T.T. is in love with Ben, a non-believer nearly twice her age, and must overcome his grown children's antipathy. Ben (Robert Loggia) has decided that his family will meet each Sunday night for dinner in order to get acquainted with his fianc'e. His son, two daughters, sister, and granddaughter raise every kind of resistance to the patriarch's marital plans.

It's a sitcom, and the structure of each show is therefore formulaic - a problem is posed, complications arise, and the immediate solution is arrived at through a little soul searching and communication - all in 25 minutes. Characters have to establish their identities in about 30 seconds, so it's difficult to develop real personalities until well into the series.

Jokes sprinkle even the most serious moments, and the whole thing is meant to be light and entertaining.

Though veteran actors like Robert Loggia and Marian Mercer lend dignity and stability to the cast, and young talents like Patrick Breen and Kari Lizer sparkle, some of the acting in the first two episodes is a bit forced.

The problem lies primarily with Ms. Hatcher's T.T., who relies too much on self-conscious cuteness and fails to convince us that her character is as thoughtful as she is supposed to be.

Still, there's never been anything quite like the character of T.T. on television before, and by the third episode Hatcher begins to warm to her task. What is interesting about the program is that it breaks through a TV taboo just as ``All in the Family'' did 20 years ago: ``Sunday Dinner'' deals with religion.

Lear has always addressed his ideas to the vast majority of Americans, and he believes that America is hungry for deeper values and the assurance of deeper meaning than its own materialism affords.

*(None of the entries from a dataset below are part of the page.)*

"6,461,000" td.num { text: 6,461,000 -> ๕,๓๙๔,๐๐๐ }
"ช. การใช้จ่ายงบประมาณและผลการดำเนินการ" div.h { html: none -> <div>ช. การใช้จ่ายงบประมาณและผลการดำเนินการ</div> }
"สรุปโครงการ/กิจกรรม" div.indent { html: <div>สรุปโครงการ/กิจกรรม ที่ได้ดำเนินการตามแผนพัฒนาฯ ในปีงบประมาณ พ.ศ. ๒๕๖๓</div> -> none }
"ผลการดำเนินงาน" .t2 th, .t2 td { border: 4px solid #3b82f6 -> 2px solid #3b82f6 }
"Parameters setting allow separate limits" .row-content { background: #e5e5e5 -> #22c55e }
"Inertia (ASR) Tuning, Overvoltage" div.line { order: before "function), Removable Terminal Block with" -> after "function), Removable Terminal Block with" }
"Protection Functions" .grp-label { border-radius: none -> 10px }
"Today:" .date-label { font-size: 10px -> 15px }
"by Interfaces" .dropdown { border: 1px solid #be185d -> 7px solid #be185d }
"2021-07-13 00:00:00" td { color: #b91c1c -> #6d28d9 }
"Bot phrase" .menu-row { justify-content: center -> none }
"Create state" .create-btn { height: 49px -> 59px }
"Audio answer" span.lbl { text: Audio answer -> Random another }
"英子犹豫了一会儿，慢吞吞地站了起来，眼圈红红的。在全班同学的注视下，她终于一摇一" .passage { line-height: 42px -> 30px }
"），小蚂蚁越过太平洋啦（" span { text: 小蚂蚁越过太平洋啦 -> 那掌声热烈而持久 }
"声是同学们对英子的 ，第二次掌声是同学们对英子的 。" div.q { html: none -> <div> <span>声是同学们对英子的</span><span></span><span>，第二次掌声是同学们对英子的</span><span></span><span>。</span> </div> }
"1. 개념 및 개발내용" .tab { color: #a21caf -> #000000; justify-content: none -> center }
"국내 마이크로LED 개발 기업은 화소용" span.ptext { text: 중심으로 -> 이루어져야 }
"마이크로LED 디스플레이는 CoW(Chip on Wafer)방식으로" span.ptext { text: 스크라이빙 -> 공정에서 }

In a telephone conversation he explains, ``Over a long period of time we began to rely on only those things we can quantify with numbers.'' We've ``grown into a society that relies on SAT scores, Nielsen ratings, flow charts and polls, polls, polls to elect everyone and everything - and all at the expense of the attention once paid to the human capacity for awe, for wonder, for gratitude, for worship - that capacity out of which [we] find God.''

He speaks kindly, his voice fervent. The need for meaning, and the lack of meaning in this culture form the subtext of the '90s, he says, along with the inability of so many people to discuss these things freely.

Lear says people must feel that they can talk openly about the need for meaning again and the human capacity to find it, however hard it may be.

``I am nobody's mystic, I'm not a New Age fanatic, I'm not the least otherworldly. What I basically am is a level-headed, common-sensical lifetime explorer, and what I have found in my explorations is that for a design for living there is no more comforting or joyous way of surviving then to have faith ... especially in something larger than oneself.''

Like faith, ``morality'' is a difficult subject for public discussion. Lear hopes ``Sunday Dinner'' will stimulate popular dialogue about these issues. ``I think that just priming the pump a little and getting the spigot turned on [might help] a lot of people find it easier to discuss these things....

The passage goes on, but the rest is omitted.